Finding error, however, does not end the inquiry. Rather, before we reverse a judgment, "it must appear that the error complained of 'has resulted in a miscarriage of justice.' (Cal. Const., art. VI, § 13.) Reversal is justified 'only when the court, "after an examination of the entire cause, including the evidence," is of the "opinion" that it is reasonably probable that a result more favorable to the appealing party would have been reached in the absence of the error.' (People v. Watson (1956) 46 Cal.2d 818, 836; see 6 Witkin & Epstein, Cal. Criminal Law (3d ed. 2000) Reversible Error, § 7, p. 450.) A reasonable probability for these purposes does not mean an absolute probability; the likelihood that the error affected the outcome need not be greater than the likelihood that it did not. [Citation.] The test is satisfied, and prejudice appears, if the case presents 'an equal balance of reasonable probabilities.' (People v. Watson, supra, 46 Cal.2d at p. 837.)" (In re J.S., supra, 196 Cal.App.4th at pp. 1078-1079.)
Here, there were jurisdictional findings related to father, that he failed to protect the minor under section 300, subdivision (b). The minor was taken from mother's custody because of her extreme level of intoxication. A level of intoxication which was obvious to store employees. Mother stated she was coming from father's home at the time, but father denied any accountability for allowing mother to leave his home so obviously impaired that she could not care for the minor. In that, father failed to protect the minor from mother's neglect. Father himself had a significant history of substance abuse, involving both pain pills and alcohol. While he has begun services to address those issues, there is evidence he has not resolved these issues. A few months before the disposition hearing, he showed up at mother's home drunk, refused to leave, and created a disturbance. He has been taking 30 percent more medication than prescribed and he has had only one negative drug test. His criminal history suggests drugs and alcohol have been a long-standing and ongoing problem for father, resulting in a variety of drug and alcohol related criminal convictions between 1991 and 2009. Given father's history, the intractable nature of substance abuse problems and the circumstances which led to dependency jurisdiction, there is an ample basis supporting a finding of detriment. It is true that a statement of reasons for a decision can improve the adjudicatory process by influencing the court's actual reasoning. However, based on this record, we see no reasonable probability that compliance with the statutory requirement to state the basis for the finding of detriment would have yielded a different result. (In re J.S., supra, 196 Cal.App.4th at p. 1079.)
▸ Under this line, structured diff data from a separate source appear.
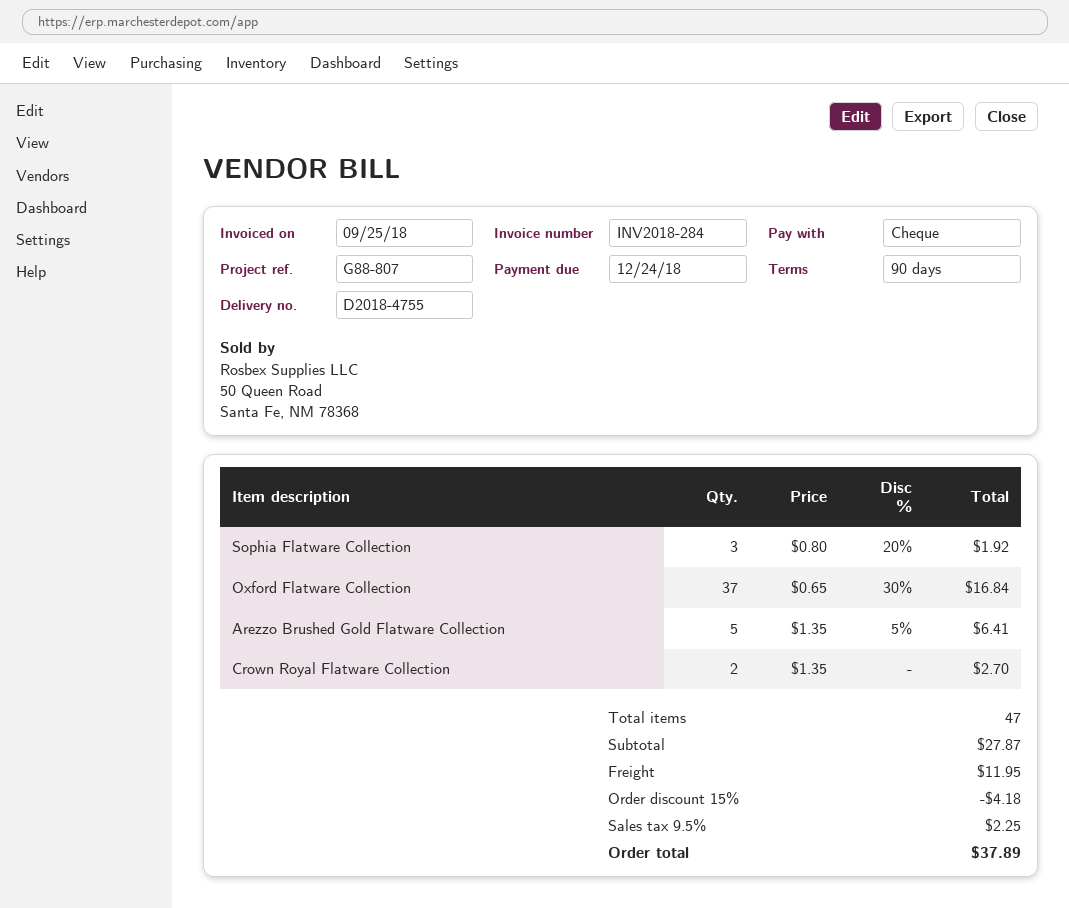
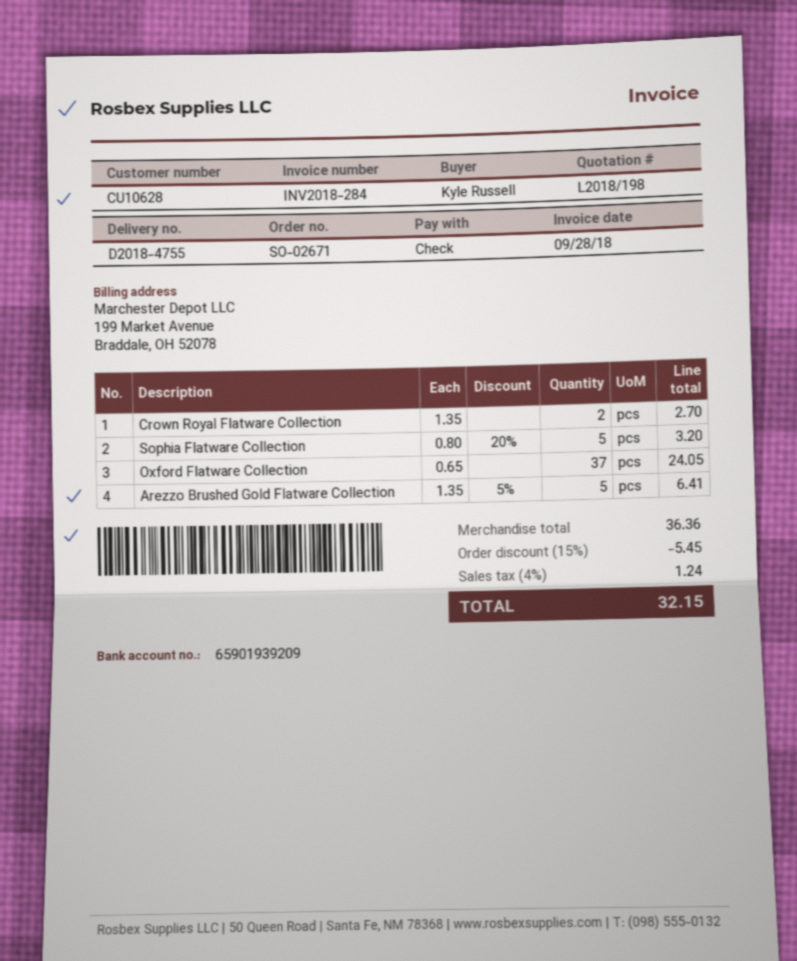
invoice date: 2018-09-25 -> 2018-09-28
Sophia Flatware Collection: 3 x 0.80 - 20% = 1.92 -> 5 x 0.80 - 20% = 3.20
Oxford Flatware Collection: 37 x 0.65 - 30% = 16.84 -> 37 x 0.65 = 24.05
subtotal: 27.87 -> 36.36
discount: 15% = 4.18 -> 15% = 5.45
shipping: 11.95 -> none
tax: 9.5% = 2.25 -> 4% = 1.24
total: 37.89 -> 32.15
Alternatively, father contends "[t]o the extent the juvenile court's action in denying Father custody of his son could be construed as having proceeded under section 361, it nevertheless acted in error when it did not release [the minor] to his father at disposition." He contends the court erred in this regard, as there were reasonable means to ensure the minor's well-being, short of removal. The record does not support the conclusion that the juvenile court acted under section 361 in not placing the minor with father.
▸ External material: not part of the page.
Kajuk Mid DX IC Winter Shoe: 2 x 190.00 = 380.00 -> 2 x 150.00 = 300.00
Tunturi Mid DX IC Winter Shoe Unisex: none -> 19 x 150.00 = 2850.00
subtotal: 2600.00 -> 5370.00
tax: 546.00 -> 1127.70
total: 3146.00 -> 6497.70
"A dependent child may not be taken from the physical custody of his or her parents or guardian or guardians with whom the child resides at the time the petition was initiated, unless the juvenile court finds clear and convincing evidence . . . [¶] . . . [t]here is or would be a substantial danger to the physical health, safety, protection, or physical or emotional well-being of the minor if the minor were returned home, and there are no reasonable means by which the minor's physical health can be protected without removing the minor from the minor's parent's or guardian's physical custody." (§ 361, subd. (c)(1), italics added.)
The record here indicates father repeatedly requested placement of the minor, under section 361.2, as the non-custodial parent. The court expressly found under section 361.2 that placement with father, as the parent with whom the child did not reside when the petition was initiated, would be detrimental to the minor. As the non-custodial parent, section 361 does not apply to father. Because of father's repeated requests, and the court's findings, under section 361.2, we cannot find the court acted under section 361 in refusing to place the minor with father.
The juvenile court's order is affirmed.
We concur: MAURO , J. HOCH , J.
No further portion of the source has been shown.